3. In the micronucleus study, groups of ten mice (five males and five females) were given a single oral dose of KS-235 at 5000 mg/kg. Animals were killed 24, 48 or 72 hours later, the bone marrow extracted and smear preparations made and stained. Polychromatic and normochromatic erythrocytes were scored for the presence of micronuclei.

4. Further groups of mice were treated with arachis oil B.P. or cyclophosphamide, to serve as vehicle and positive controls respectively.

5. There was no evidence of an increase in the incidence of micronucleated polychromatic or normochromatic erythrocytes in animals treated with KS-235 when compared to the vehicle control groups.

6. The positive control material produced a marked increase in the frequency of micronucleated polychromatic erythrocytes.

7. The test material, KS-235, was considered to be non-mutagenic under the conditions of the test.
Endpoint conclusion
Endpoint conclusion:
no adverse effect observed (negative)

Additional information

Additional information from genetic toxicity in vivo:

Genetic toxicity in vitro:

- Study report of reverse mutation assay in microorganism: Test substance had no mutagenicity in all strains under the conditions of the study.

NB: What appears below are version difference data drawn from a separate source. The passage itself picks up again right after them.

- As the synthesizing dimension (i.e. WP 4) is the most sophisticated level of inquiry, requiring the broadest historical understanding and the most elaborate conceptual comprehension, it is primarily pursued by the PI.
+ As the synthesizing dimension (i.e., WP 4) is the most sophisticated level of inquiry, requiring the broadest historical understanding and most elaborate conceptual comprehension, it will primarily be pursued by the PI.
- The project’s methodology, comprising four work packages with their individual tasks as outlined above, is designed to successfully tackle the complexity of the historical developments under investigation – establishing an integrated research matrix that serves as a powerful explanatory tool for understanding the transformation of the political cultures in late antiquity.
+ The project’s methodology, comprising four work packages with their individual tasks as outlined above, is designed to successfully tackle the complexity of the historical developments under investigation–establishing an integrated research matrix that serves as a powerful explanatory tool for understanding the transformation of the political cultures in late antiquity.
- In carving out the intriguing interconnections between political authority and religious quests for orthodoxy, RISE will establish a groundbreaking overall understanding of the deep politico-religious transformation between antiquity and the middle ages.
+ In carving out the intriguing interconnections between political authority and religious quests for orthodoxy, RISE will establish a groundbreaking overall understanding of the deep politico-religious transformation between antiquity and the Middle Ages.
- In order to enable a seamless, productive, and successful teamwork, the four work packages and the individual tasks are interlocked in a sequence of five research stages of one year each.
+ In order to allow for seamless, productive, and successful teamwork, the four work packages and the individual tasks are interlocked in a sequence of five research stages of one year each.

- Chromosome aberration test of 1,2-diphenoxyethane in mammal culture cells: Consequently, chromosome aberration cells not markedly increased at doses of 62.5, 125 and 250 µg/mL without metabolic activation, however, in tests at doses of 31.25, 62.5 and 125 µg/mL with metabolic activation with S9 mix, cells with structural chromosome aberration significantly increased at doses of 62.5 µg/mL or more, and also dose-dependent increase was confirmed. However, since the level of clastogenicity was positive close to false positive, an additional test with metabolic activation was conducted at the high doses of 200 µg/mL and 100 and 50 µg/mL by a common ratio of 2, i.e., 3 concentrations to confirm the reproducibility of test results and accurately evaluate test results. Consequently, cells with structural aberration dose-dependently increased in the test with S9 mix and the reproducibility of positive results was confirmed.

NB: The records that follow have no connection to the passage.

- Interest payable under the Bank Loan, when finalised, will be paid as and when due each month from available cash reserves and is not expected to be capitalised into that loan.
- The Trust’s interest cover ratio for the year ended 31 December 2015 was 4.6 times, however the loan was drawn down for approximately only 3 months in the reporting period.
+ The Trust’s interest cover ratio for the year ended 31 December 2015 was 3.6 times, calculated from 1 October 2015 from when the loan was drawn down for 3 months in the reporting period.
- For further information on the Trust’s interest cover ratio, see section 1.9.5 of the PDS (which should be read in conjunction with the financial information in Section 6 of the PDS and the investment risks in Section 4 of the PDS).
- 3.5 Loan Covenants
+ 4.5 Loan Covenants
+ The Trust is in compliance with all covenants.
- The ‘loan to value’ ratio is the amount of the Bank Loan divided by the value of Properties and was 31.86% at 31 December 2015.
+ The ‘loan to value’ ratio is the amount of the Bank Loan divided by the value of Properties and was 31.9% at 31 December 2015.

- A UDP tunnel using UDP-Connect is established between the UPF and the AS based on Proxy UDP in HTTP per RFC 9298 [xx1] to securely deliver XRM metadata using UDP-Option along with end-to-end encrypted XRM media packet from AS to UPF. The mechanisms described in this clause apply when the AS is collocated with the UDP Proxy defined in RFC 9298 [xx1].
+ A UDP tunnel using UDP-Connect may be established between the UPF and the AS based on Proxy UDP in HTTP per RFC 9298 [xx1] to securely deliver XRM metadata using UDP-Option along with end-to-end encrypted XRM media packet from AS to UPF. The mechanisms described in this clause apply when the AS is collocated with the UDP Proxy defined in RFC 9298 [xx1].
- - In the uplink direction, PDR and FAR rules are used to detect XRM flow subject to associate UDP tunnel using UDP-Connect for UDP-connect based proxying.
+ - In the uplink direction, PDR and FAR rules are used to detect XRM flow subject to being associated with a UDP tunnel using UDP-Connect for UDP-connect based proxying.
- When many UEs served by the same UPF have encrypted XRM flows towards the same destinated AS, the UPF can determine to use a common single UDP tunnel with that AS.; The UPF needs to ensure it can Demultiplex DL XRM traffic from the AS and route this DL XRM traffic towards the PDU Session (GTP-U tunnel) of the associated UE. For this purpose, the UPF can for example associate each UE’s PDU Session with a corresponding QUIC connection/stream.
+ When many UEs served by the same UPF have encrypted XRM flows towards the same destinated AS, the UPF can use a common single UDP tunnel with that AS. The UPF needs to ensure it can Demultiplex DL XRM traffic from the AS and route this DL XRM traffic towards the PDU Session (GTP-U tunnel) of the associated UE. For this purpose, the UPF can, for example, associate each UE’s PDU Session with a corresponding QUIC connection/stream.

Based on the above results, 1,2-diphenoxyethane was confirmed to induce chromosome aberration in conditions with metabolic activation. Therefore, the clastogenicity of 1,2-diphenoxyethane to CHL cells was judged to be positive in the conditions of this study. The D20value of 1,2-diphenoxyethane was 133.9µg/mL.

Genetic toxicity in vivo:

- The test material, KS-235, was considered to be non-mutagenic under the conditions of the test.